(Provided entries Opens)
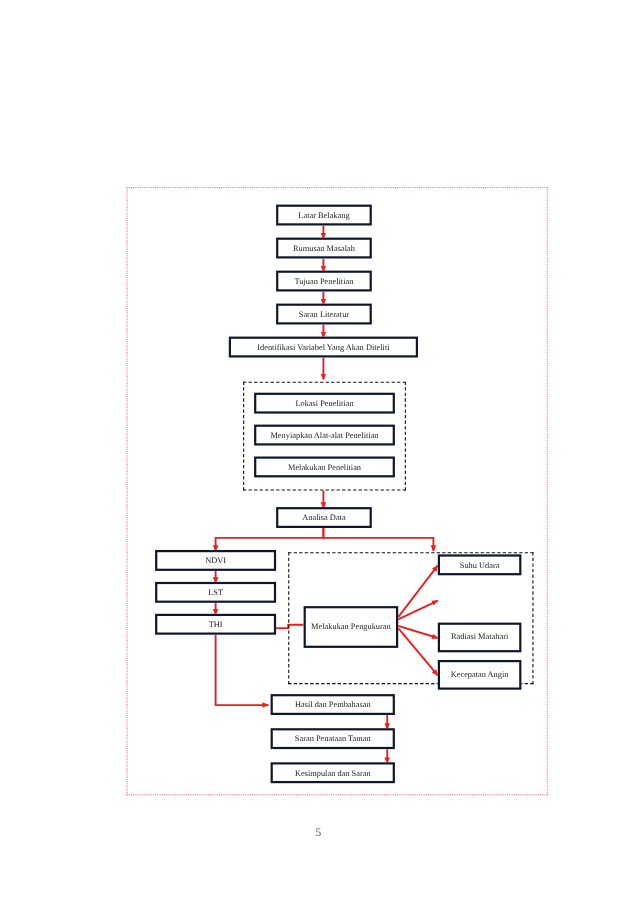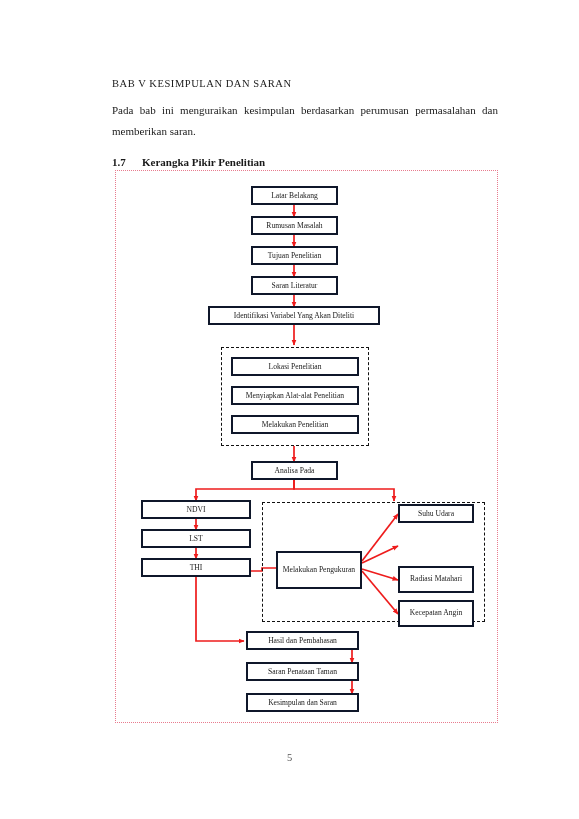--- a/index.html
+++ b/index.html
@@ -41,14 +41,6 @@
 
 <div class="page">
 
-  <div class="textblock">
-    <div class="chaptitle">BAB V KESIMPULAN DAN SARAN</div>
-    <p class="para">Pada bab ini menguraikan kesimpulan berdasarkan perumusan permasalahan dan memberikan saran.</p>
-    <div class="headrow">
-      <span class="headnum">1.7</span>
-      <span class="headtxt">Kerangka Pikir Penelitian</span>
-    </div>
-  </div>
 
   <div class="frame">
     <div class="canvas">

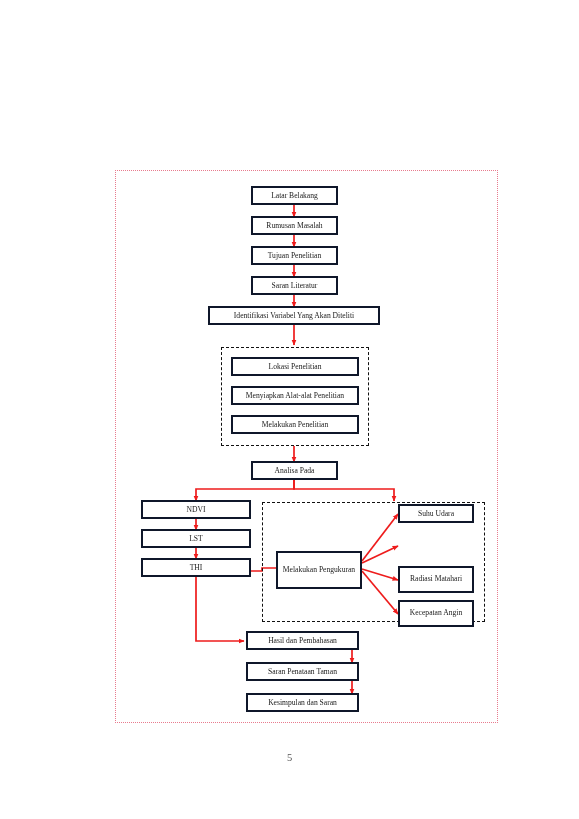--- a/index.html
+++ b/index.html
@@ -94,7 +94,7 @@
       <div class="nd" style="left:115px;top:215px;width:128px;height:19px;">Menyiapkan Alat-alat Penelitian</div>
       <div class="nd" style="left:115px;top:244px;width:128px;height:19px;">Melakukan Penelitian</div>
 
-      <div class="nd" style="left:135px;top:290px;width:87px;height:19px;">Analisa Pada</div>
+      <div class="nd" style="left:135px;top:290px;width:87px;height:19px;">Analisa Data</div>
 
       <div class="nd" style="left:25px;top:329px;width:110px;height:19px;">NDVI</div>
       <div class="nd" style="left:25px;top:358px;width:110px;height:19px;">LST</div>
(Provided entries Closes)
* _What you should do_
Write out the lines of the entries above exactly, beginning with the first and ending with the line that contains "-94,7 +94,7 @@". No picture goes in.

* _Answer section_
--- a/index.html
+++ b/index.html
@@ -41,14 +41,6 @@
 
 <div class="page">
 
-  <div class="textblock">
-    <div class="chaptitle">BAB V KESIMPULAN DAN SARAN</div>
-    <p class="para">Pada bab ini menguraikan kesimpulan berdasarkan perumusan permasalahan dan memberikan saran.</p>
-    <div class="headrow">
-      <span class="headnum">1.7</span>
-      <span class="headtxt">Kerangka Pikir Penelitian</span>
-    </div>
-  </div>
 
   <div class="frame">
     <div class="canvas">

--- a/index.html
+++ b/index.html
@@ -94,7 +94,7 @@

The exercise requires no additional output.